The CCL came into force on Sunday 1 April 2001, but it's been a long time in the pipeline. The UK government has consistently stressed that all sectors of the economy must play their part in meeting UK greenhouse gas emissions targets and in March 1998 the Chancellor asked Lord Marshall to produce a report on economic instruments and the business use of energy. Lord Marshall reported back in November 1998, and recommended that there probably was a role for a tax if businesses of all sizes and from all sectors are to contribute to improved energy efficiency and help meet the UK's emissions targets.
The March 1999 budget subsequently announced the government's intention to introduce the CCL on energy use by business with effect from April 2001. Simultaneously, HM Customs and Excise launched a major consultation exercise with business and other interested parties on the design issues surrounding the levy, 'to ensure that its environmental benefits were maximised whilst the competitiveness of UK business was protected.'
Yet the tax looks set to rip into the profits of many companies rather than protect them. Small and medium-size companies will be far worse off than large energy-intensive industries such as steel and cement because many of the big players in approximately 40 sectors have been able to negotiate 80 per cent discounts from the tax through trade associations in return for agreeing to implement energy-efficiency measures by 2010. The UK Treasury expects the levy to raise £1bn in its first year, and says it will have a "neutral" effect on industry generally, but some tax experts would beg to differ. An Ernst and Young study carried out for the Engineering Employers Federation estimates that the tax will hit around 2,300 small and medium-size businesses, with 1.3m employees. Their electricity bills will rise by an average 8 per cent and their gas bills by an average 15 per cent.
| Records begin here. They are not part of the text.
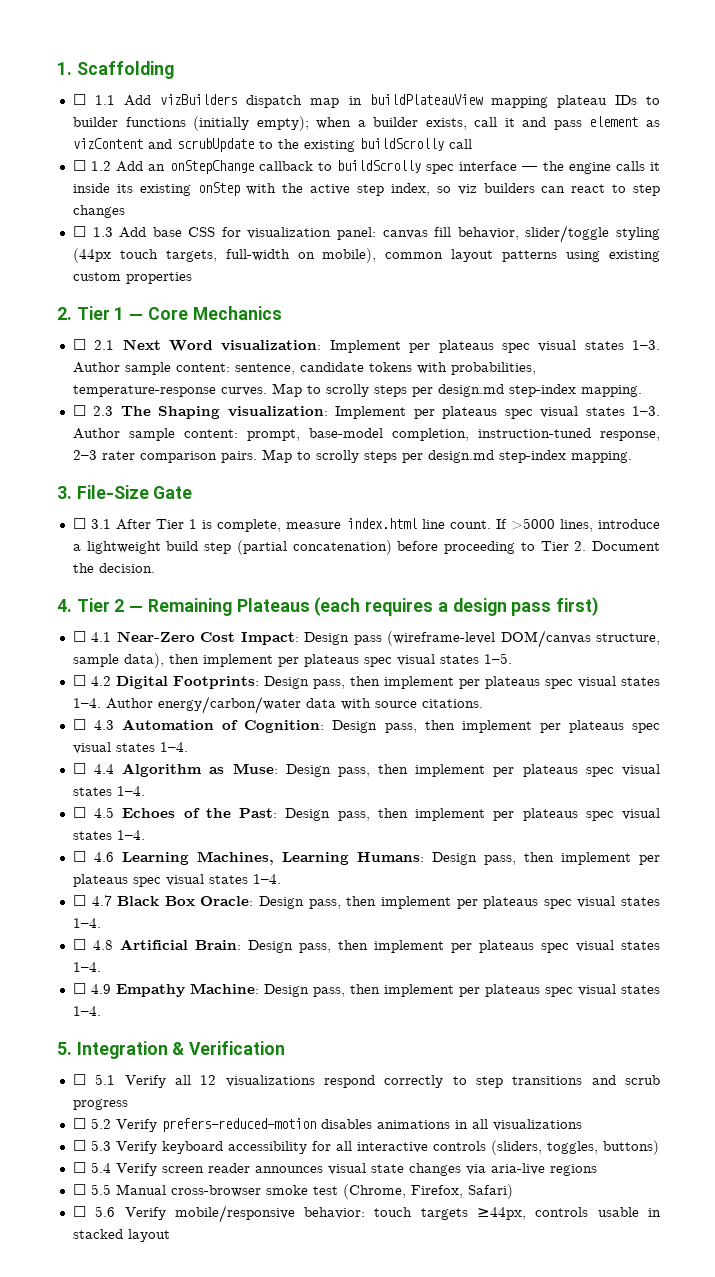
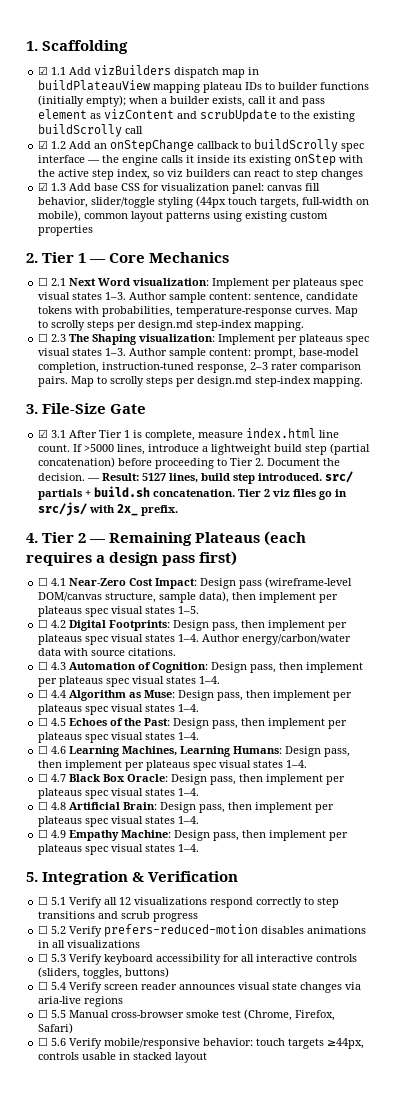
- ☐ 1.1 Add vizBuilders dispatch map in buildPlateauView mapping plateau IDs to builder functions (initially empty); when a builder exists, call it and pass element as vizContent and scrubUpdate to the existing buildScrolly call
+ ☑ 1.1 Add vizBuilders dispatch map in buildPlateauView mapping plateau IDs to builder functions (initially empty); when a builder exists, call it and pass element as vizContent and scrubUpdate to the existing buildScrolly call
- ☐ 1.2 Add an onStepChange callback to buildScrolly spec interface — the engine calls it inside its existing onStep with the active step index, so viz builders can react to step changes
+ ☑ 1.2 Add an onStepChange callback to buildScrolly spec interface — the engine calls it inside its existing onStep with the active step index, so viz builders can react to step changes
- ☐ 1.3 Add base CSS for visualization panel: canvas fill behavior, slider/toggle styling (44px touch targets, full-width on mobile), common layout patterns using existing custom properties
+ ☑ 1.3 Add base CSS for visualization panel: canvas fill behavior, slider/toggle styling (44px touch targets, full-width on mobile), common layout patterns using existing custom properties
- ☐ 3.1 After Tier 1 is complete, measure index.html line count.
+ ☑ 3.1 After Tier 1 is complete, measure index.html line count.
+ — Result: 5127 lines, build step introduced. src/ partials + build.sh concatenation. Tier 2 viz files go in src/js/ with 2x_ prefix.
The Confederation of British Industry (CBI) is suitably concerned and is pressing for changes to the CCL, saying ministers should help industry improve the environment by offering discounts to more firms that meet energy reduction targets.
Michael Roberts, Director of Business Environment, said in a statement: 'Business supports the government's environmental objectives, but it is worrying that so many firms are ineligible for discounts. The aim of the tax should be to change behaviour, not to raise public funds. Any group of firms that is willing and able to take on a challenging environmental target should get a reduction. Nobody should get the idea that discounts are the environmental equivalent of a free lunch. Firms can only get them if they meet tough targets for reducing emissions.'
The CBI says the levy will create unnecessary market distortions because some firms qualify for discounts while others do not and has warned that different approaches in other European countries mean UK companies will be at a significant disadvantage. The German government, for example, has made all manufacturing companies eligible for a discount on its energy tax.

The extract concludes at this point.